Testicular cancer is the most common type of cancer for men ages 15 to 35.

One of Whitacre’s surviving friends is Stephen Lombard of Petersburg. He’s not one of the 20 or 30 year-olds Whitacre was talking about but he’s not that old either. Two years ago, at age 44, he was diagnosed with prostate cancer. He first learned about it through blood work at a local health fair.

“Basically through the PSA blood test is how I was kind of informed that I need to go to a doctor and have some further tests done and sure enough it came up that I was diagnosed with a pretty aggressive state of cancer,” Lombard says.

At the time, he had a two year old and another child on the way. Within weeks, Lombard was in surgery to remove his prostate. He says science has come a long way since his grandfather died from the disease.

“They didn’t really have any good procedures back then in the 80s,” Lombard says. “Now it’s robotic laparoscopic is starting to be kind of the norm so a very [non]invasive type of procedure.”

Prostate cancer is hereditary but Lombard says he hadn’t been paying much attention to his family’s medical history. After the surgery, the doctor told him he would have probably died within five years if they hadn’t caught it.

To make sure the cancer did not spread, Lombard had blood tests every three months for a few years. It all came back clear and Lombard is now considered cancer free.

Lombard and Whitacre both work for the U.S. Forest Service. They first heard about Movember from their coworker, Eric Castro.

“It’s group solidarity; all men are equal starting November 1st,” Castro says. “You start with a clean slate, bare face and then you go through like that silly stage, you know, that’s kind of awkward and a little bit goofy. But you know, we’re all in it together just as we’re all in it together in supporting men’s health.”

Castro has also introduced Movember to a few buddies at the fire department where he volunteers. He says he first learned about it through social media and then did his own research.

“The initial stage is growing a mustache and that just kind of gets people talking about it, like, ‘Why would you be doing something like that?’ ‘Well, let me tell you’. But ultimately, it’s just to try to raise money for cancer research,” Castro says.

And raise money it has. The Movember Foundation has gathered nearly $560 million in 21 countries since it started in 2003.

“I think it’s ingenious,” Lombard says. “The marketing the organization has done. Addressing something that most men don’t really like to talk about, you know, in general, so it’s kind of put a quirky twist if you will to this whole outreach of men’s health.”

As for the fashion statement itself? Heath Whitacre says one month of donning a mustache is enough. for him.

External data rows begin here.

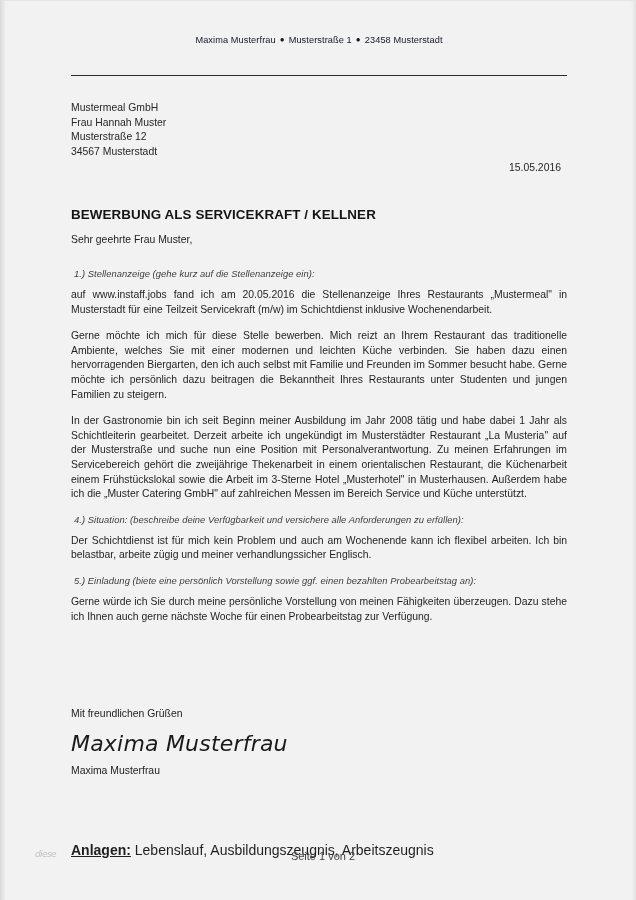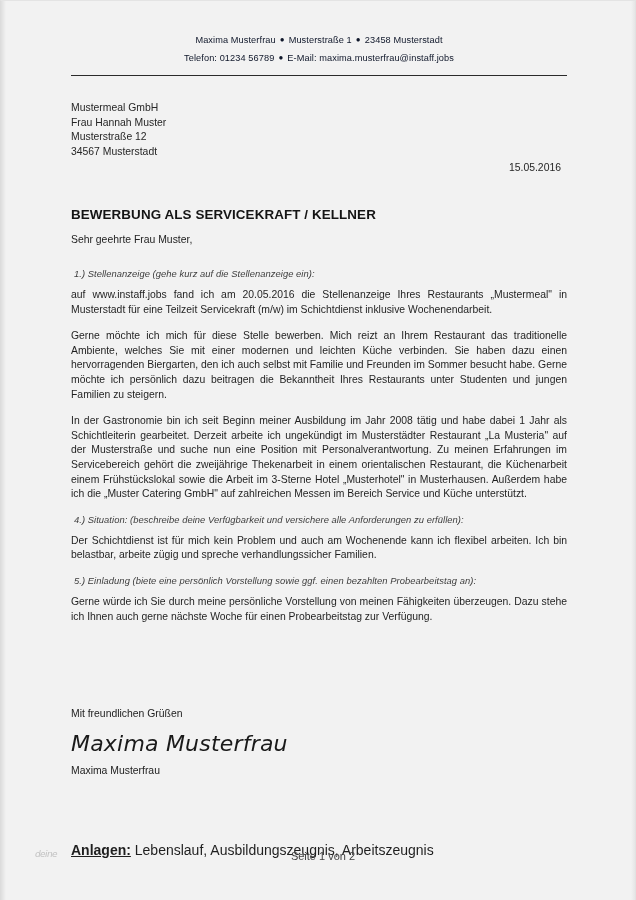--- a/index.html
+++ b/index.html
@@ -215,7 +215,6 @@
 
     <div class="letterhead">
       <div class="lh-line"><span>Maxima Musterfrau</span><span class="sep">●</span><span>Musterstraße 1</span><span class="sep">●</span><span>23458 Musterstadt</span></div>
-      <div class="lh-line"><span>Telefon: 01234 56789</span><span class="sep">●</span><span>E-Mail: maxima.musterfrau@instaff.jobs</span></div>
     </div>
 
     <div class="rule"></div>

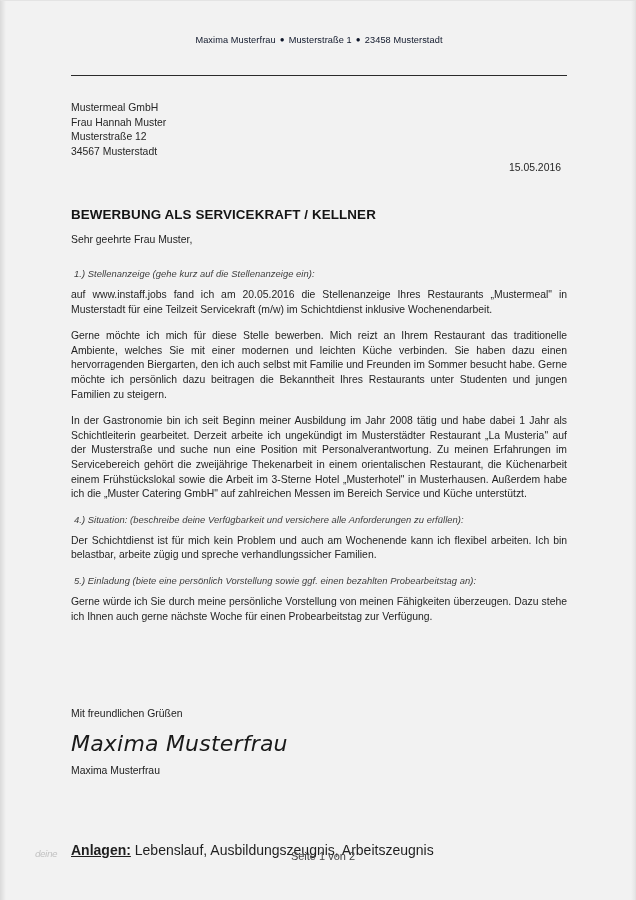--- a/index.html
+++ b/index.html
@@ -249,7 +249,7 @@
 
       <div class="section">
         <div class="s-head">4.) Situation: (beschreibe deine Verfügbarkeit und versichere alle Anforderungen zu erfüllen):</div>
-        <div class="s-body">Der Schichtdienst ist für mich kein Problem und auch am Wochenende kann ich flexibel arbeiten. Ich bin belastbar, arbeite zügig und spreche verhandlungssicher Familien.</div>
+        <div class="s-body">Der Schichtdienst ist für mich kein Problem und auch am Wochenende kann ich flexibel arbeiten. Ich bin belastbar, arbeite zügig und meiner verhandlungssicher Englisch.</div>
       </div>
 
       <div class="section">

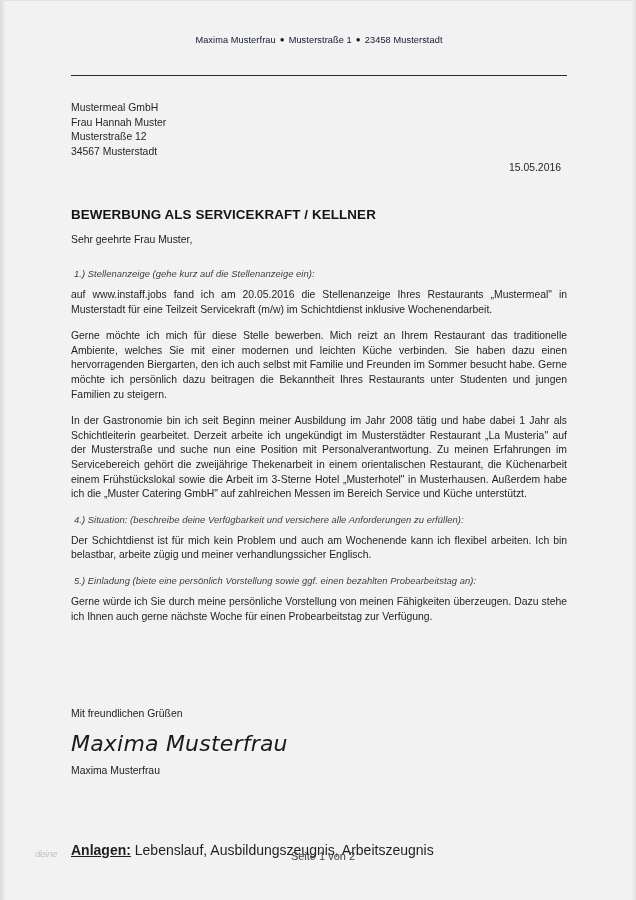--- a/index.html
+++ b/index.html
@@ -271,7 +271,7 @@
 
   </div>
 
-  <div class="footer-mark">deine</div>
+  <div class="footer-mark">diese</div>
 
 </div>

“I’m not keeping it though,” Whitacre says. “I look ridiculous.”

The men planned to shave off their mustaches on the last day of Movember.

About a dozen men in the Petersburg School District have been growing beards this fall which is commonly referred to as Brovember. They plan to decorate them or what Principal Rick Dormer describes as, “swagger their facial hair creations” over the Thanksgiving Break. An assembly will be held on December 4th when the winning beard will be recognized.